____ LISTED RECORDS

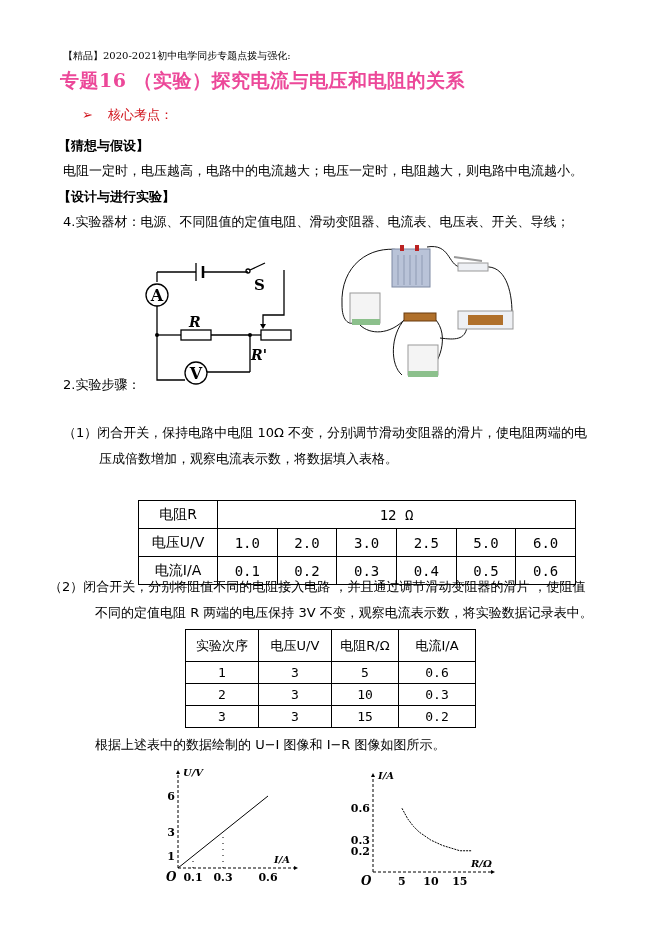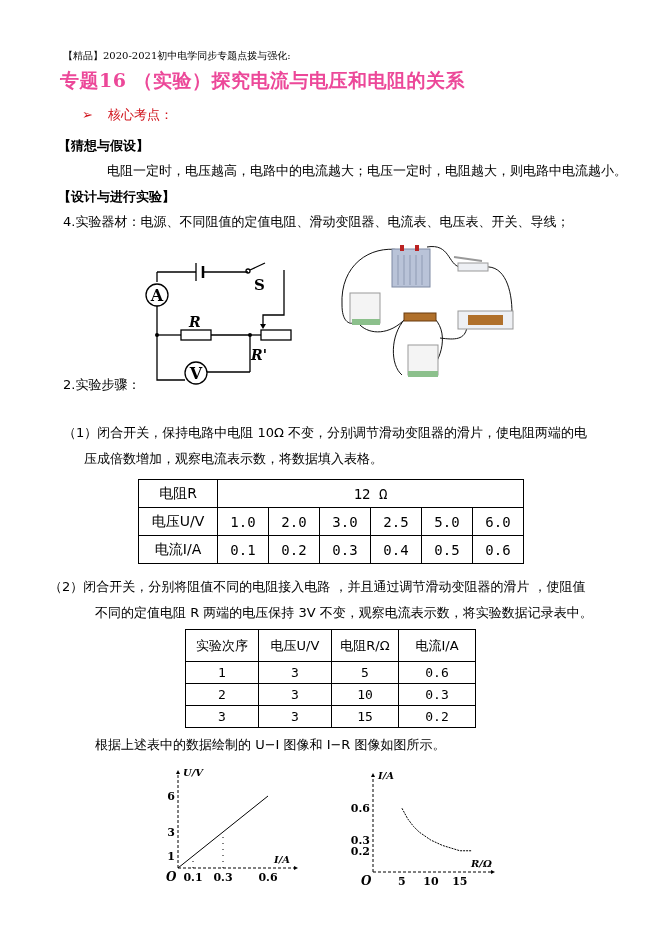"电阻一定时，电压越高，电路中的电流越大；电压一定时，电阻越大，则电路中电流越小。" div.abs { margin-left: 44px -> none }
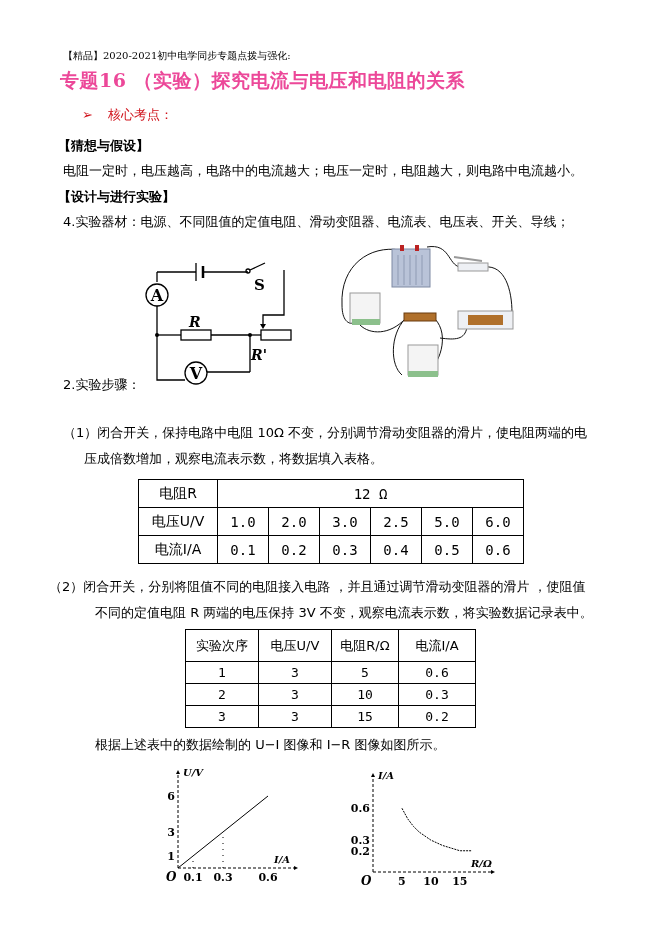"压成倍数增加，观察电流表示数，将数据填入表格。" div.abs { left: 84px -> 99px }
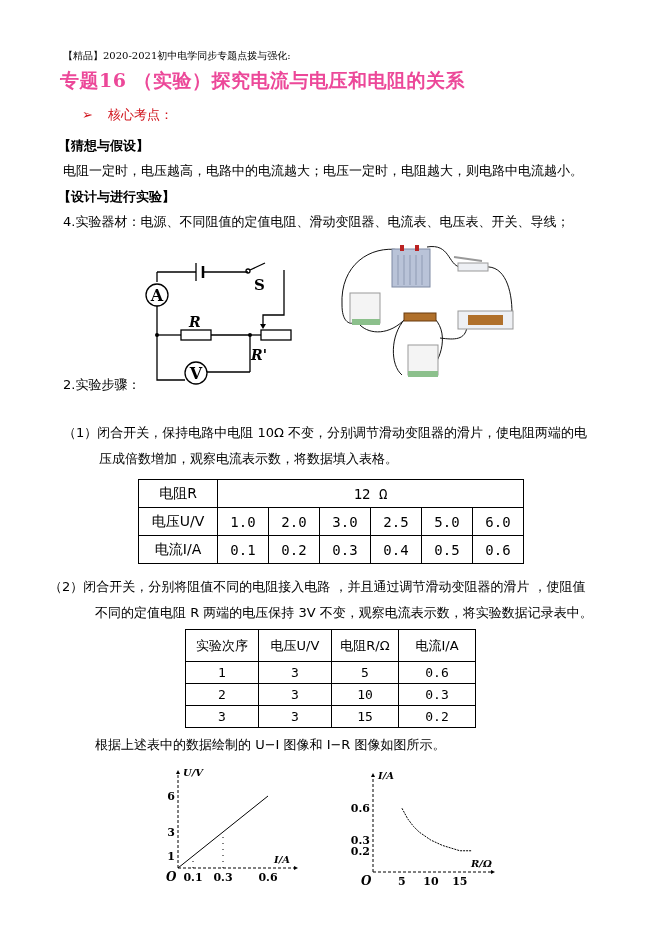"电阻R" table.t1 { top: 479px -> 500px; width: 386px -> 438px }
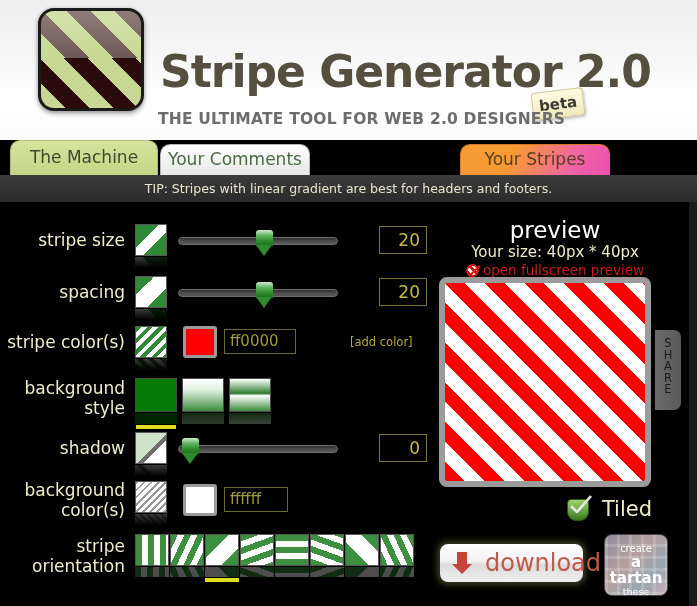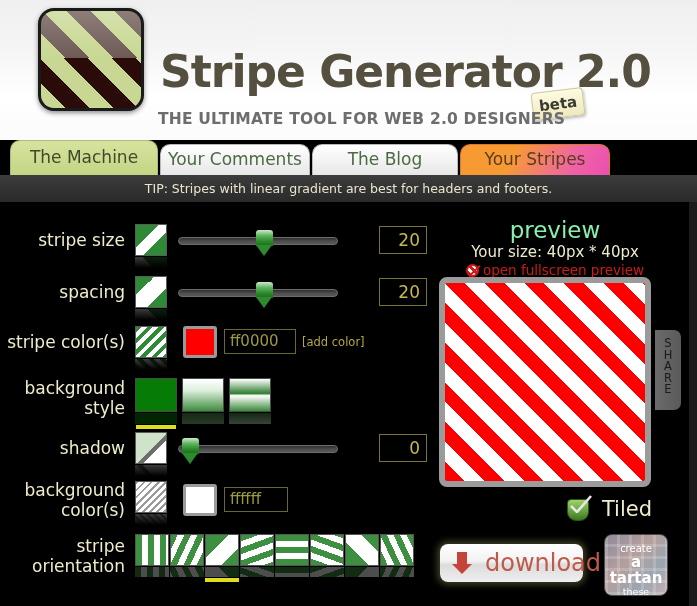"The Blog" div.tab { html: <div>The Blog</div> -> none }
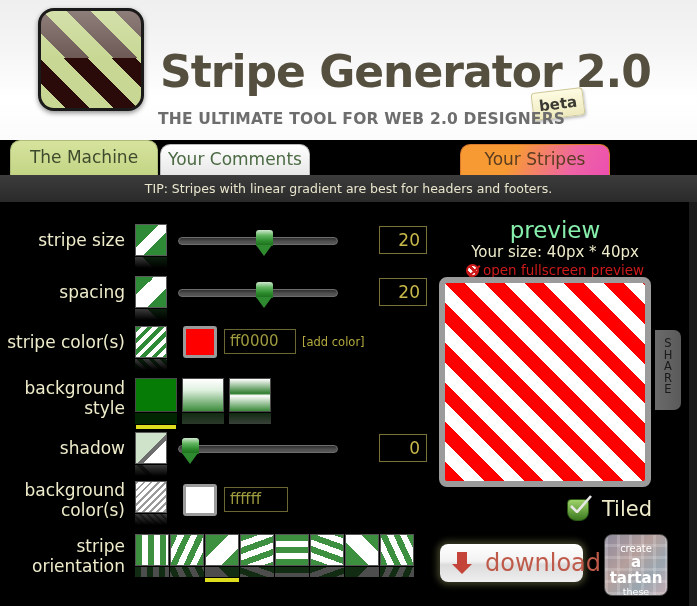"preview" .preview-title { color: #86efac -> #ffffff }
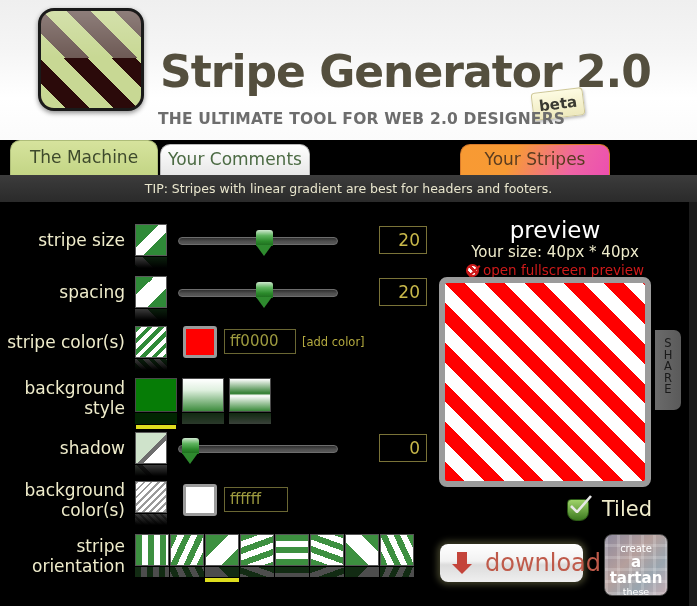"[add color]" .addcolor { margin-left: none -> 48px }
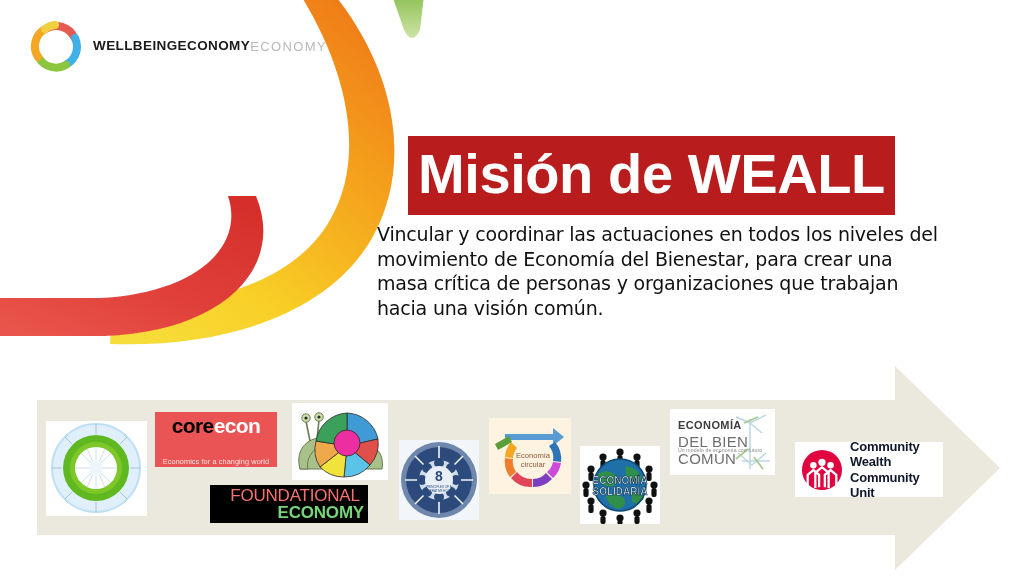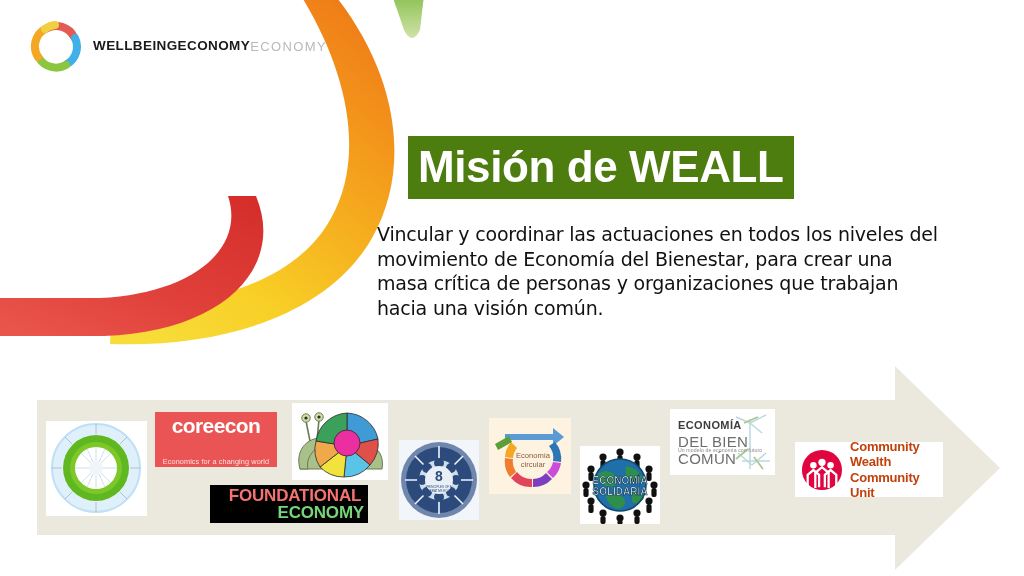"Misión de WEALL" .title { background: #4d7c0f -> #b91c1c; font-size: 44px -> 56px }
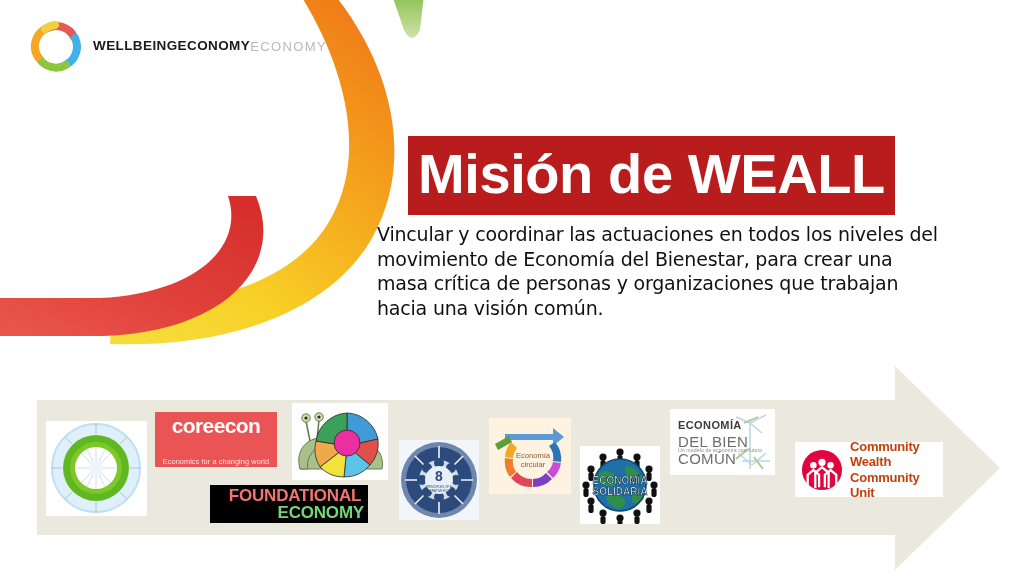"core" .ce-main .w { color: #ffffff -> #000000 }
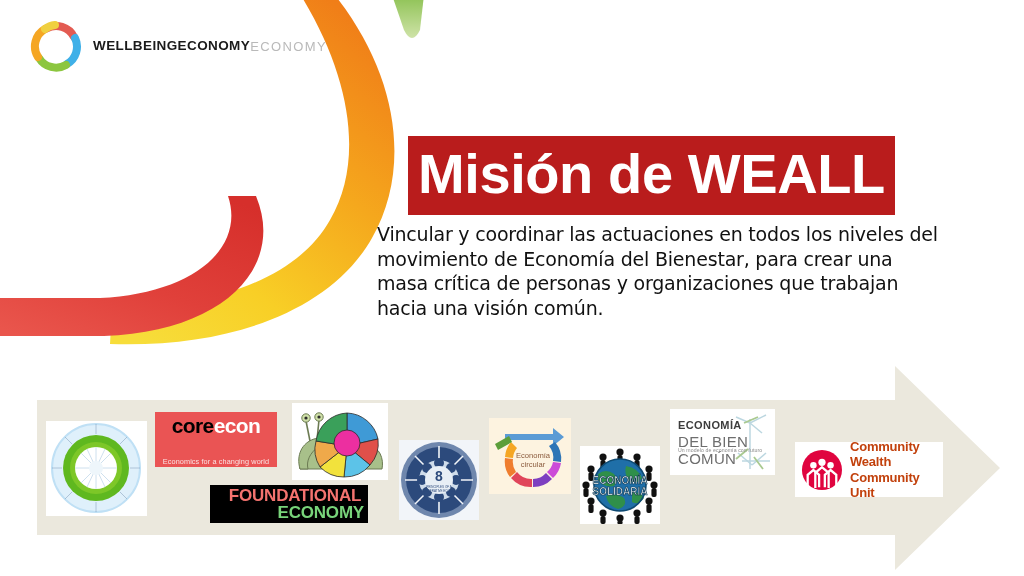"Community" .cwb-txt span { color: #c2410c -> #0f172a }
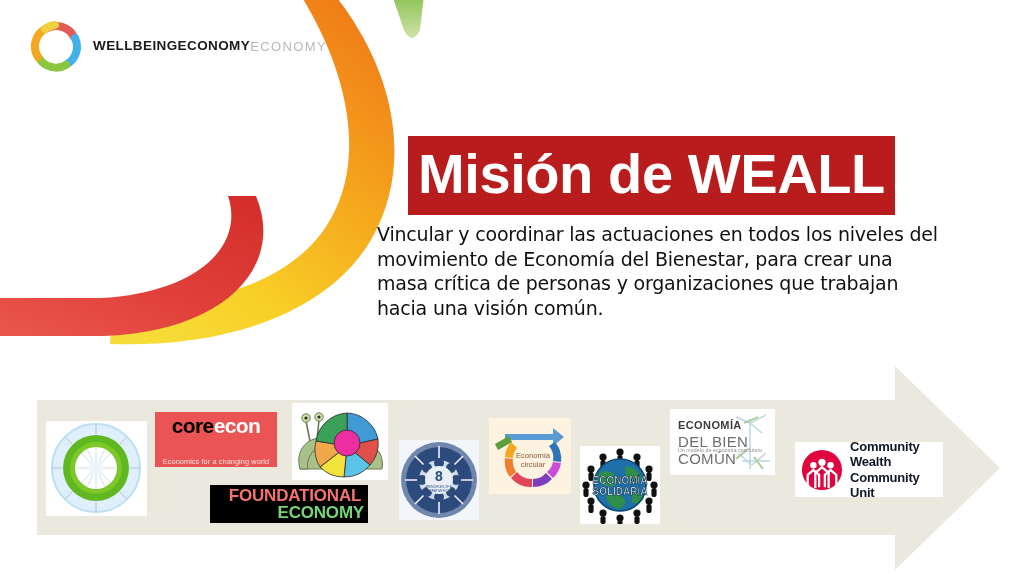"FOUNDATIONAL" .fe1 { font-weight: bold -> normal }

________

▸ **TASK**:
From the line that contains "color: #ffffff ->" to the last line of the records above, copy each line exactly, both ends included, and leave the pictures out.

▸ **WRITTEN SOLUTION**:
"core" .ce-main .w { color: #ffffff -> #000000 }
"Community" .cwb-txt span { color: #c2410c -> #0f172a }
"FOUNDATIONAL" .fe1 { font-weight: bold -> normal }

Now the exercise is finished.